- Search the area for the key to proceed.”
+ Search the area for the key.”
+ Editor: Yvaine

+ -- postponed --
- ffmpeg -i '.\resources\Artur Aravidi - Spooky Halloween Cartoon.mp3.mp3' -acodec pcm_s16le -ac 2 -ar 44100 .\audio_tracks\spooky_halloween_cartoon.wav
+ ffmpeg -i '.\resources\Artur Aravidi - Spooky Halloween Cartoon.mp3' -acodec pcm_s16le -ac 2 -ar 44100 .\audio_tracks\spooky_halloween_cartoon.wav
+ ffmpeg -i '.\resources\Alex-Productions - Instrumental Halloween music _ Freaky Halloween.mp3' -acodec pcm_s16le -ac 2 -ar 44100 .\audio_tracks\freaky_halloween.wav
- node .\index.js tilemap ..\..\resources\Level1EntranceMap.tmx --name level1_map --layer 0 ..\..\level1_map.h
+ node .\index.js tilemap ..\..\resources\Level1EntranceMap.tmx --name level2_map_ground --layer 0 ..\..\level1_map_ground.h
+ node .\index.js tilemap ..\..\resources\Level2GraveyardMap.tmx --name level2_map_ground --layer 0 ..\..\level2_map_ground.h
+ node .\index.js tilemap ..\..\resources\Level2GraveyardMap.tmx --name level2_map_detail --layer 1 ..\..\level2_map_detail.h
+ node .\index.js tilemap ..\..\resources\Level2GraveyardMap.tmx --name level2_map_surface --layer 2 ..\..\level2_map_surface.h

★ ★ ★ ★ ★

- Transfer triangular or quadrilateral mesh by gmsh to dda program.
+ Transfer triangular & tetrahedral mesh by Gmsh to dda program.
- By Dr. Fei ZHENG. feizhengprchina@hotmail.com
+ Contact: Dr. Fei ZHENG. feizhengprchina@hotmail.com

★ ★ ★ ★ ★

Start with the line above that contains "- Search the" and stop after the line that contains "-ar 44100 .\audio_tracks\freaky_halloween.wav". Output those lines exactly, and only those.

→ **Answer box**
- Search the area for the key to proceed.”
+ Search the area for the key.”
+ Editor: Yvaine

+ -- postponed --
- ffmpeg -i '.\resources\Artur Aravidi - Spooky Halloween Cartoon.mp3.mp3' -acodec pcm_s16le -ac 2 -ar 44100 .\audio_tracks\spooky_halloween_cartoon.wav
+ ffmpeg -i '.\resources\Artur Aravidi - Spooky Halloween Cartoon.mp3' -acodec pcm_s16le -ac 2 -ar 44100 .\audio_tracks\spooky_halloween_cartoon.wav
+ ffmpeg -i '.\resources\Alex-Productions - Instrumental Halloween music _ Freaky Halloween.mp3' -acodec pcm_s16le -ac 2 -ar 44100 .\audio_tracks\freaky_halloween.wav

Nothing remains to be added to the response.